After the cancellation, all the Arrows, production tooling and blueprints were destroyed and scrapped. It was all sold to the Sam Lax & Co. of Mississauga, for 350,000$. The 5 completed planes themselves, valued around 3 million each, were sold to him for 2,500$ each, and they were cut to pieces.
The Arrow did have a weapon system, but on the Mk.1 aircraft, which were the first five aircraft
built (the ones with the J-75 engines), the weapons bay was occupied by testing equipment. Weapon system development was proceeding while the Arrow and the Iroquois engine were being tested. The weapon system in question was the ASTRA-Sparrow II missile system. THe Sparrow II was a
radar guided missile with a nuclear warhead. Some tests were made with this missile with CF-100s, and the Arrow would be able to carry from 4 to 6 missiles of this type. More could have been carried if there would have been missile mounts under the wings. But this weapons system increased
costs drastically. Infact, it was one of the major factors in taking the step to scrap the entire Arrow program. It rose costs through the roof, and bad communication between the RCAF and the government made the situation worse. The ASTRA program was even many months behind schedule.

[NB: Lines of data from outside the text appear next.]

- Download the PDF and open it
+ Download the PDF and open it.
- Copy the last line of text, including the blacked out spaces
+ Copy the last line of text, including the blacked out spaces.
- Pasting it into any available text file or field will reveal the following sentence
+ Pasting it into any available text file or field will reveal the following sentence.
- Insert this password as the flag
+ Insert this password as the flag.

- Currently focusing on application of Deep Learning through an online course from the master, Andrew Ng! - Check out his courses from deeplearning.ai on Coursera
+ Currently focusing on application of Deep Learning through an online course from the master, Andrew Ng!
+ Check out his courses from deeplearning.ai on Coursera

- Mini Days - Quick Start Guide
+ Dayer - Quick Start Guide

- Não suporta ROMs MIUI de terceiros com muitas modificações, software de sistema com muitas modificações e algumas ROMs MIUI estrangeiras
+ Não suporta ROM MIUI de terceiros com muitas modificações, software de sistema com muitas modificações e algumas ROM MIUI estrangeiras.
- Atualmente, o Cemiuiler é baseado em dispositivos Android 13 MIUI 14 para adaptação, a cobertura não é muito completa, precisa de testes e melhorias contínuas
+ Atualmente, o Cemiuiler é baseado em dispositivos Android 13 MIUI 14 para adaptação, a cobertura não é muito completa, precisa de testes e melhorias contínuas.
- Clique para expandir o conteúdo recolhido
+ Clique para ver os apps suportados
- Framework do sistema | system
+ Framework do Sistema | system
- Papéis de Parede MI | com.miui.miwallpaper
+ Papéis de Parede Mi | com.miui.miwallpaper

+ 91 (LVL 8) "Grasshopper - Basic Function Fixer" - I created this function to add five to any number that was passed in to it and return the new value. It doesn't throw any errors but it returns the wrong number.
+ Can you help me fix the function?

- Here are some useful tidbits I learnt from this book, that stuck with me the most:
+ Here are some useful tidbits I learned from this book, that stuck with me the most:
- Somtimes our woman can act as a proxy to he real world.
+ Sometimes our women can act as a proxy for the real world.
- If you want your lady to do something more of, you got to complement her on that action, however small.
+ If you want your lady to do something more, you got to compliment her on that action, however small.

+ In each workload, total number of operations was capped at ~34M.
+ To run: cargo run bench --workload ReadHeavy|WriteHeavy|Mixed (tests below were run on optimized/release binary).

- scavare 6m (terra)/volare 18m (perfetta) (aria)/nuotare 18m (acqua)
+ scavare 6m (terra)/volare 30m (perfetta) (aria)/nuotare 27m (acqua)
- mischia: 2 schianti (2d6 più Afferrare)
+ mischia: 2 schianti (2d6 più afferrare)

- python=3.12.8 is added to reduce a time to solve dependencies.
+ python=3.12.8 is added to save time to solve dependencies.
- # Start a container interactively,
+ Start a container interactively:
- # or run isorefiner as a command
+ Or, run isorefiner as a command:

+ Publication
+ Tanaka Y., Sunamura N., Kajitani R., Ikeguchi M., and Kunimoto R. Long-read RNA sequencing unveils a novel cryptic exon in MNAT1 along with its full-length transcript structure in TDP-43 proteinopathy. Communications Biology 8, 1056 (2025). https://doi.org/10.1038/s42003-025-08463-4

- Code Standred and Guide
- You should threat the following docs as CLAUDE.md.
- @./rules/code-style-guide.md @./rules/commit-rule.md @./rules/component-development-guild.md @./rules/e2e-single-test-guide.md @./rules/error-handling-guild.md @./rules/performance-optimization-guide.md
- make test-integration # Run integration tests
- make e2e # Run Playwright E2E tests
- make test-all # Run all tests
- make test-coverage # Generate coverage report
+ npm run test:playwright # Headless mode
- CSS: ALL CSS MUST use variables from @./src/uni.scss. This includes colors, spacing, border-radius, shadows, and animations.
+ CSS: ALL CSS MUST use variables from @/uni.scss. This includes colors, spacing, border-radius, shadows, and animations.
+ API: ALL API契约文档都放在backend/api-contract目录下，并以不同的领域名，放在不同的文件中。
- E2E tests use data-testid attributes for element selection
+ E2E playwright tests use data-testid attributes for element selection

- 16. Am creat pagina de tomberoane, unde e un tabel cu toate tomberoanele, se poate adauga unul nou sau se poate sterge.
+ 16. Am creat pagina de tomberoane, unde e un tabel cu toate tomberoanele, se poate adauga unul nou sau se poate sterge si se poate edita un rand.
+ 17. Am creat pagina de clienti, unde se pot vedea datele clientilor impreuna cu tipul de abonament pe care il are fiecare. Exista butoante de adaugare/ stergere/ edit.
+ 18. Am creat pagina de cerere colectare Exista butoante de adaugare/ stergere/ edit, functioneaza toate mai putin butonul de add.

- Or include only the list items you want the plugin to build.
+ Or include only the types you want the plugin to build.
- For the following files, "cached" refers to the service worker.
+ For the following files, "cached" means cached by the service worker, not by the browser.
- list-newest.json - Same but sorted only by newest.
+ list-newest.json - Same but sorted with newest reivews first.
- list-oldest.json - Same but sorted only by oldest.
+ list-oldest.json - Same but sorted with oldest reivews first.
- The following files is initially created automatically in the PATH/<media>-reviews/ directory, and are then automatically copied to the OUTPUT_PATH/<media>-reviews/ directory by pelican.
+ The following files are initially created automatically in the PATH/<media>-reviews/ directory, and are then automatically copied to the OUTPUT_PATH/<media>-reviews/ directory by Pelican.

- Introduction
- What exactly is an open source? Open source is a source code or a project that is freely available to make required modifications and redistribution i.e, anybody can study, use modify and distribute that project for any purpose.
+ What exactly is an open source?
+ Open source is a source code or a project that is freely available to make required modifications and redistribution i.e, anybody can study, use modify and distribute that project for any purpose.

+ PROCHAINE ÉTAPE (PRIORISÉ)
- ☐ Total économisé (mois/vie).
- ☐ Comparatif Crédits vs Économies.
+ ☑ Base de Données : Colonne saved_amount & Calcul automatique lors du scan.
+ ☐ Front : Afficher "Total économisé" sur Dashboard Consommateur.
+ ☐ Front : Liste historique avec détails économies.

And in a desperate attempt to save the whole Arrow program, which was beginning to be at risk by the end of 1958, the RCAF abandonned the ASTRA-Sparrow II missile system, and adopted the Hughes MX1179 fire control system, with 8 Falcon missiles in the belly.
Future considerations did include adding a cannon on the nose, and making a more suitable dog-fighting version. (because of the lack of visibility provided by the small windows.) The reason why the Arrow didn't have a large all-window canopy was because it was built to fly by itself,
intercept targets at more than Mach 1.5 and fly bak to base. The pilot only being there for taking the aicraft out of the hangar and taxing it on the runway and bring it back to the hangar, and operate in case of an emergency, of course!
The documantation I have says that the invention of the microchip, (around 1963) would have boosted the Arrow even more, dropping the weight by 30% and making more room for fuel and armament, greatly improving its already impressive range and effictiveness as a weapon.
The Arrow could carry 4-6 Sparrow missiles and 8-12 falcon missiles. But due to its armament being carried in a "pack" it could carry many types of weapons, and have the ability to quickly change from a configuration to another. Which is why
I like to call the Arrow an Air-superiority fighter.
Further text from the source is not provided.